**Work instructions:** Look through the data below, and copy each line that carries the word "easy".

[Change detection data]
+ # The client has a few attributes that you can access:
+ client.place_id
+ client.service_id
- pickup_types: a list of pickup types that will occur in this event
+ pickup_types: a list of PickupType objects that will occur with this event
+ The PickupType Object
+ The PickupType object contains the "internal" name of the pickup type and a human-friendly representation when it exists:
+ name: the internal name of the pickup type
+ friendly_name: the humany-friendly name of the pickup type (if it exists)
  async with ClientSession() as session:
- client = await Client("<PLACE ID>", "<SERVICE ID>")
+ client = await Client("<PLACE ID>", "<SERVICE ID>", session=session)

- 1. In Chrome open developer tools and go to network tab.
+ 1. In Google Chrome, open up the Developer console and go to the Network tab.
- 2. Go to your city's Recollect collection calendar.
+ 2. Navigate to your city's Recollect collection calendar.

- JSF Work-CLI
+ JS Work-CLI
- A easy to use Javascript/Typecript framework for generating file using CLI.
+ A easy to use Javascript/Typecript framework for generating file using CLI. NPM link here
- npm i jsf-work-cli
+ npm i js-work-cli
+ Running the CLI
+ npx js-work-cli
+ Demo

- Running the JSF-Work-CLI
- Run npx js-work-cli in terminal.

**Result of the exercise:**
- A easy to use Javascript/Typecript framework for generating file using CLI.
+ A easy to use Javascript/Typecript framework for generating file using CLI. NPM link here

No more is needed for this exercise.